We constructed two phylogenetic trees to illustrate the phylogenetic relationship among AMPs sequences from different gene families (Temporin, Brevinin and Palustrin group of genes): 1) separately by genes, 2) all genes together, present in both species. We used the Neighbor method with bootstrapping (1000 replicates) implemented in MEGA v7.0 [92]. We also constructed a haplotype network per gene and per gene and species by using Minimum Spanning network inference [96] in the software PopART.

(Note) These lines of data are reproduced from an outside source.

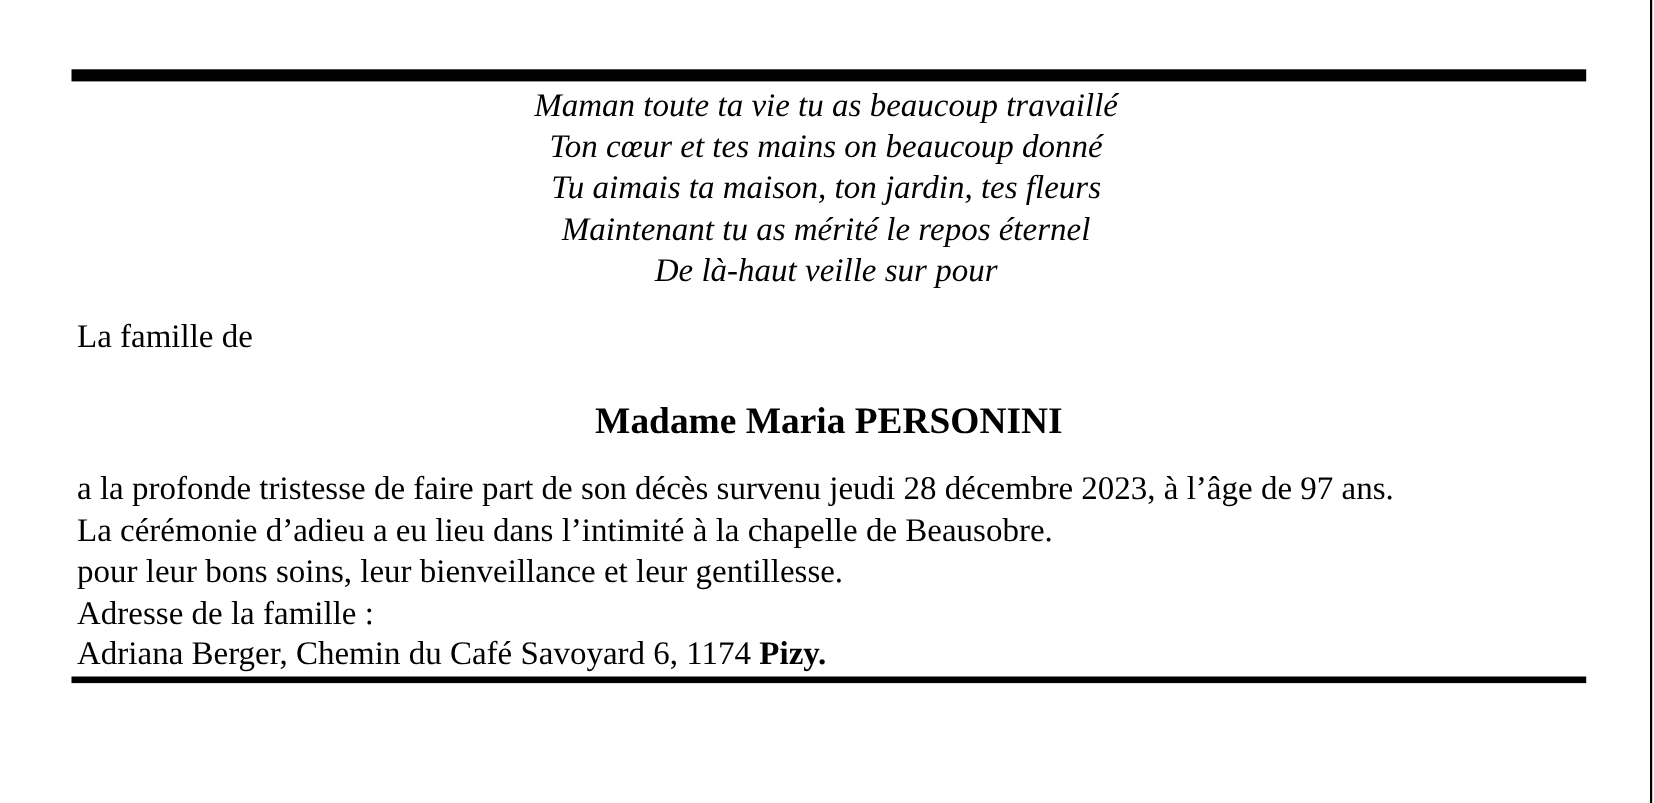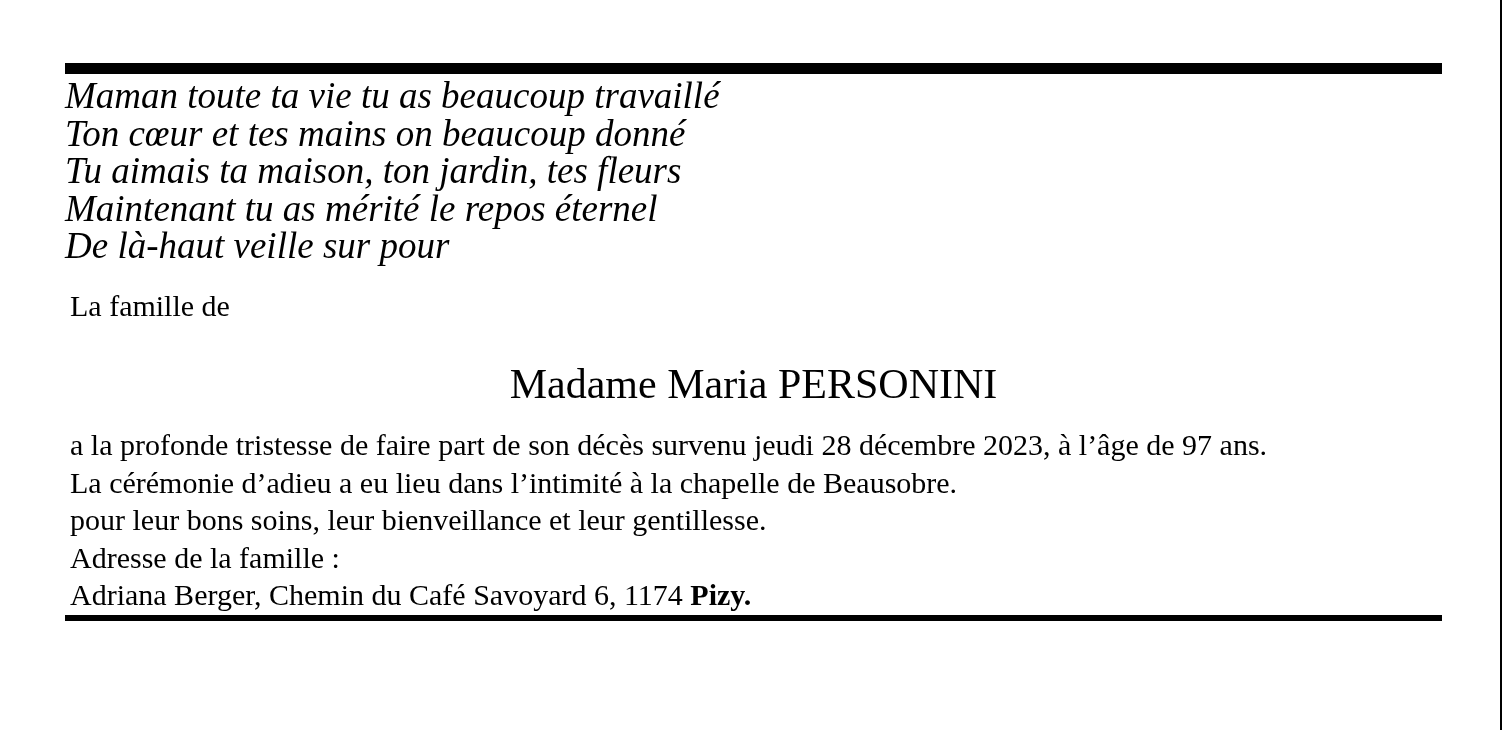--- a/index.html
+++ b/index.html
@@ -44,9 +44,9 @@
     margin-top: 3px;
     padding-right: 5px;
     font-style: italic;
-    font-size: 37px;
+    font-size: 30px;
     line-height: 37.5px;
-    text-align: left;
+    text-align: center;
     white-space: nowrap;
   }
   .intro {

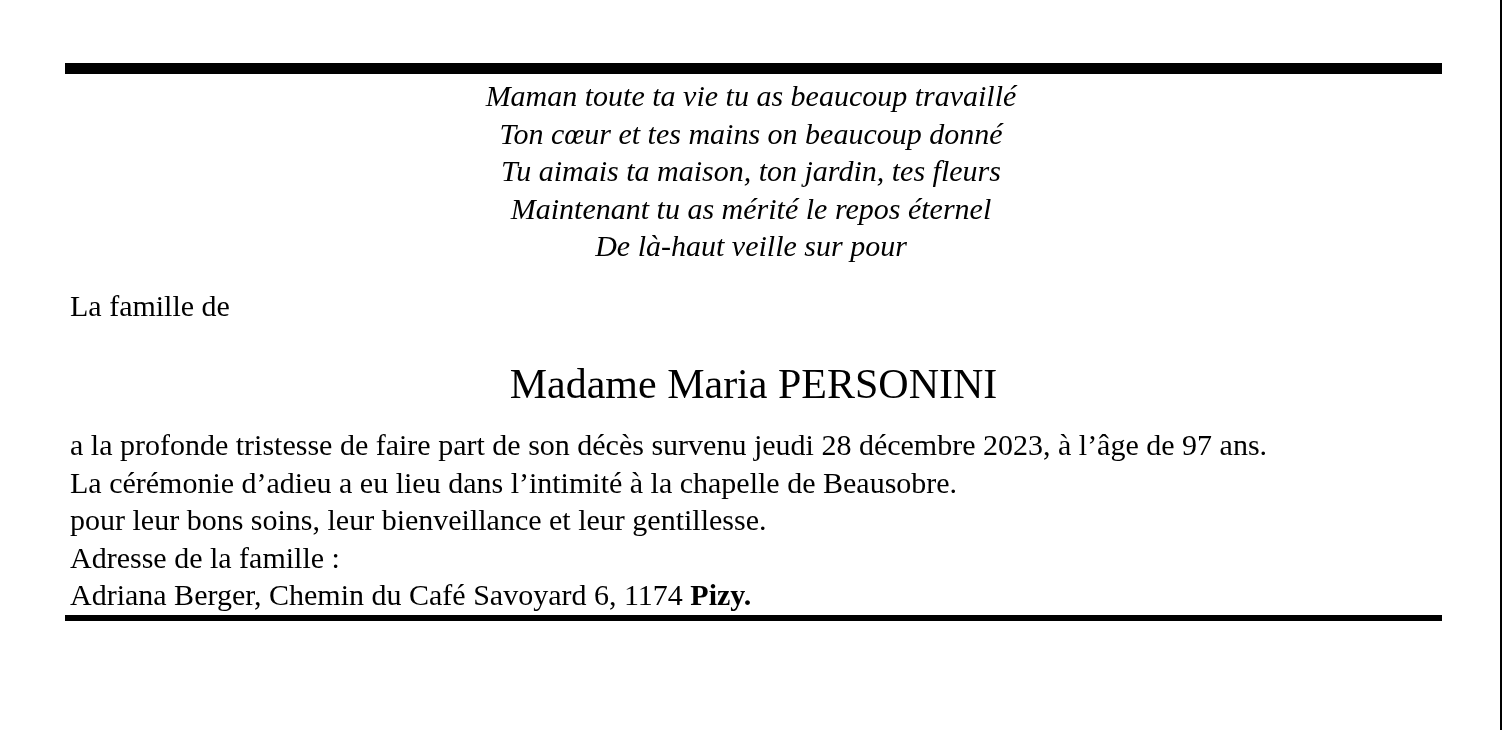--- a/index.html
+++ b/index.html
@@ -58,9 +58,9 @@
   }
   .deceased {
     margin-top: 38px;
-    font-size: 42px;
+    font-size: 34px;
     line-height: 44px;
-    font-weight: normal;
+    font-weight: bold;
     text-align: center;
     white-space: nowrap;
   }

Relative amino-acid frequencies were estimated for each AMP with ARLEQUIN v. 3.5 (Excoffier, et al. 2010). Allele frequency plots were created in R using the “ggplot2” package [97]. AMP nucleotide sequences were grouped according to the phylogenetic tree based on amino-acid sequences. Some nucleotide sequences differed only by synonymous substitutions and translated into the same amino acid sequence (e.g Rate_Temp*06, Rate_Temp*22 and Rate_Temp*08 were named as Temp_Amino*01; see the phylogenetic tree based on Amino-acid sequences; (Additional File 8: Figure 6).

Nucleotide diversity (π), number of segregating sites (S), average number of pairwise nucleotide differences (Theta k) and Tajima’s D (D) were calculated for the entire AMP region, for the Acidic Propiece and for the Mature Peptide for every locus in DNAsp v.5 [98]. Net charges of the Acidic Propiece and the Mature Peptide were compared to determine whether the total charge of these domains showed a negative relationship which by definition means that both domains evolve in a coordinate manner. Net charges were calculated at PepCalc.com – Peptide property calculator platform. Signatures of natural selection at specific codon sites were also detected by using the common method on the ratios of non-synonymous to synonymous nucleotide substitution (dN/dS or ω) using the method CODEML in the package PAML [46]. We compared the two model pairs M2-M1 and M8-M7, the model pairs were tested with a log-likelihood test (LTR). We used the Bayes empirical Bayes (BEB) approach to identify significantly positive selected codon sites from the model M2 and M8. The tree files for PAML were constructed using a maximum likelihood approach in MEGA v7.0 [92]. We also used the random effect likelihood (REL) and the effect likelihood (FEL) with (HyPhy) package [99] implemented in the datamonkey server [100] to detect codons subjected to positive selection to contrast with the results obtained by CODEML. Average dN/dS (ω) was estimated with SLAC (Hyphy package).